▶ What is needed:
Given the records below, would you repeat exactly the lines that begin at the one containing "- Shabazz (assembly)" and end at the one containing "- In this revision", inclusive?

START Given data

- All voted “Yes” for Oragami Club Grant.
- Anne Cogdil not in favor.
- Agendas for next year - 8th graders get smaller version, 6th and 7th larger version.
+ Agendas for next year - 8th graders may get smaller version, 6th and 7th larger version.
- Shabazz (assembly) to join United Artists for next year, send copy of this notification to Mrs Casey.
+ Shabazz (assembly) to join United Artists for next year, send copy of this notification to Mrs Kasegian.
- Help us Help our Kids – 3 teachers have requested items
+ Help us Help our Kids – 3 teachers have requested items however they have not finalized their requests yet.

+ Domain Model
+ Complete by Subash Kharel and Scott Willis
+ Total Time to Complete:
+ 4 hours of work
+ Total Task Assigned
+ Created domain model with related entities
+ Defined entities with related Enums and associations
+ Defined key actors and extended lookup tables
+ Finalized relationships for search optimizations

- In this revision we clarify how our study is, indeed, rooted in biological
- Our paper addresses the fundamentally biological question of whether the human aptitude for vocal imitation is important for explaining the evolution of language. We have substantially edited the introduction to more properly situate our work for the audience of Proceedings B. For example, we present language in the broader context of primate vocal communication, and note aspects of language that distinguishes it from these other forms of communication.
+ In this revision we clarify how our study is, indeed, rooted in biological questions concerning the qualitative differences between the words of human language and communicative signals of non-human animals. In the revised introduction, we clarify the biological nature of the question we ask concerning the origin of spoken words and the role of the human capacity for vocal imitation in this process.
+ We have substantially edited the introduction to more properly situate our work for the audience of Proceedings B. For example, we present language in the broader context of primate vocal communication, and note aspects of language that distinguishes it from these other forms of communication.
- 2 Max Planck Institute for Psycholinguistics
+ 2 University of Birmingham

END Given data
START Given data

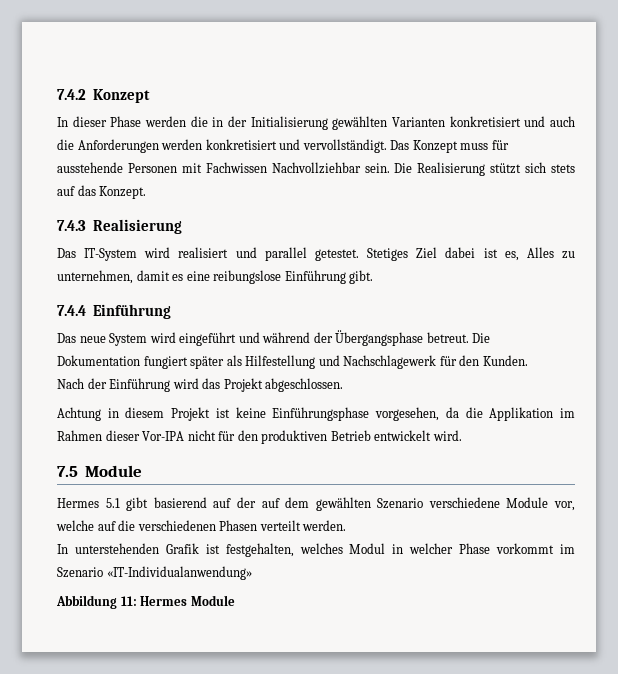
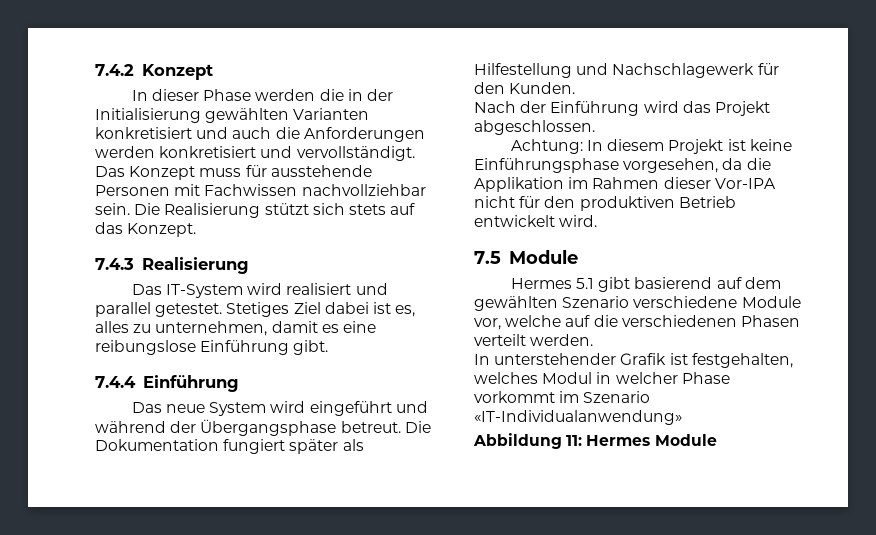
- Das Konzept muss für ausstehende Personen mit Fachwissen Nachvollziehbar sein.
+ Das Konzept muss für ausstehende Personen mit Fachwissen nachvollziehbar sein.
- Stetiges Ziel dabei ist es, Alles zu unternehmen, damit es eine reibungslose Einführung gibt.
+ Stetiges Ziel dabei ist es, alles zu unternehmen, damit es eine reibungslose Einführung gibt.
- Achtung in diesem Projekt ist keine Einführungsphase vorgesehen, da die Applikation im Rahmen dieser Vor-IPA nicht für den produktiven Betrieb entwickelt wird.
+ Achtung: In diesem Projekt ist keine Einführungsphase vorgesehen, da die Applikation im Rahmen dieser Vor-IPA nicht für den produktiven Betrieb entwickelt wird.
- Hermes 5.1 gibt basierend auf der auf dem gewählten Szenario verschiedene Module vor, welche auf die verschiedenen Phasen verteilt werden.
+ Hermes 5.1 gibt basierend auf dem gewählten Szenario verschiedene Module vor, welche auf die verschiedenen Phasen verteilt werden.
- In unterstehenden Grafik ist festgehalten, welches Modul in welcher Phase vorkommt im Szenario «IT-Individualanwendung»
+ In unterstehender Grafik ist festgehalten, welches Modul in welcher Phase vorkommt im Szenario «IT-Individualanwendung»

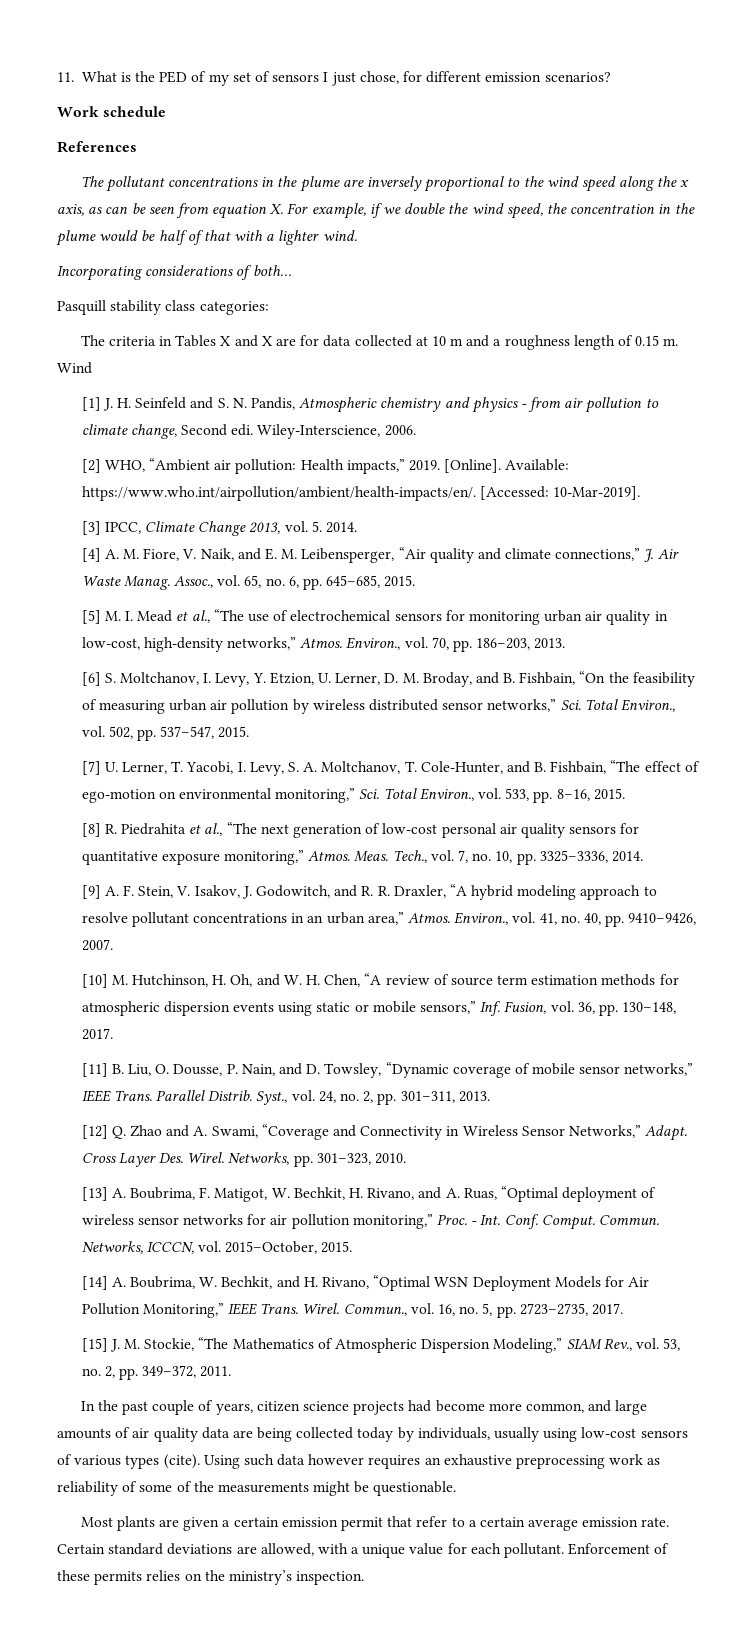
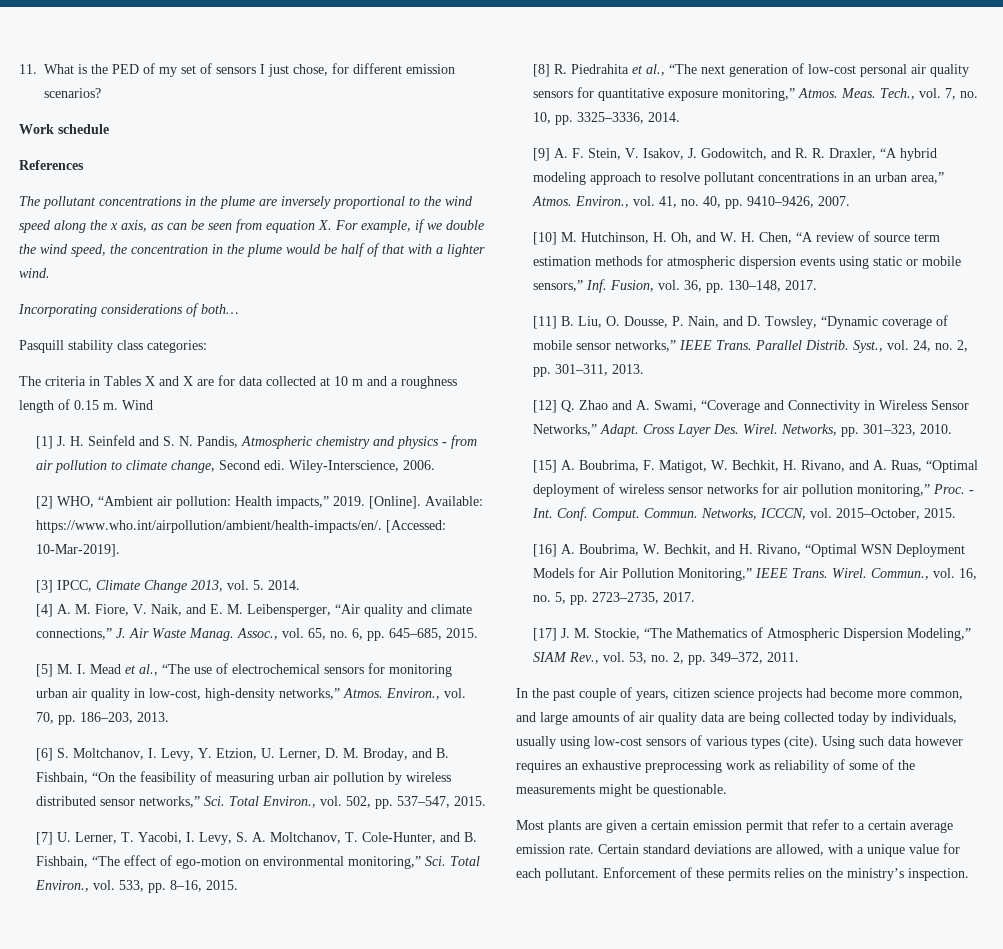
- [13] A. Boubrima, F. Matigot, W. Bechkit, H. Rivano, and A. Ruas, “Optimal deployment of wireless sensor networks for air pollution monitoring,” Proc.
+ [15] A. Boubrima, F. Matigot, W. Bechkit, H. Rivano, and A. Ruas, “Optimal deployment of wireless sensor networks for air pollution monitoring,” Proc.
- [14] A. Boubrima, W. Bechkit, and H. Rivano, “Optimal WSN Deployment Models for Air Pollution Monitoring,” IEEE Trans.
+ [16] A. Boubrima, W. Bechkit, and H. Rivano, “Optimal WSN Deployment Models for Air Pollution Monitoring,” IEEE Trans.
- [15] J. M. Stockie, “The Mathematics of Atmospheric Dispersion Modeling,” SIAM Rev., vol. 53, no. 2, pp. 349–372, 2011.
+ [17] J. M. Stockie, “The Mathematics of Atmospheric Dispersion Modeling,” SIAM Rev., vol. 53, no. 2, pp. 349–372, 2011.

END Given data

▶ Result below:
- Shabazz (assembly) to join United Artists for next year, send copy of this notification to Mrs Casey.
+ Shabazz (assembly) to join United Artists for next year, send copy of this notification to Mrs Kasegian.
- Help us Help our Kids – 3 teachers have requested items
+ Help us Help our Kids – 3 teachers have requested items however they have not finalized their requests yet.

+ Domain Model
+ Complete by Subash Kharel and Scott Willis
+ Total Time to Complete:
+ 4 hours of work
+ Total Task Assigned
+ Created domain model with related entities
+ Defined entities with related Enums and associations
+ Defined key actors and extended lookup tables
+ Finalized relationships for search optimizations

- In this revision we clarify how our study is, indeed, rooted in biological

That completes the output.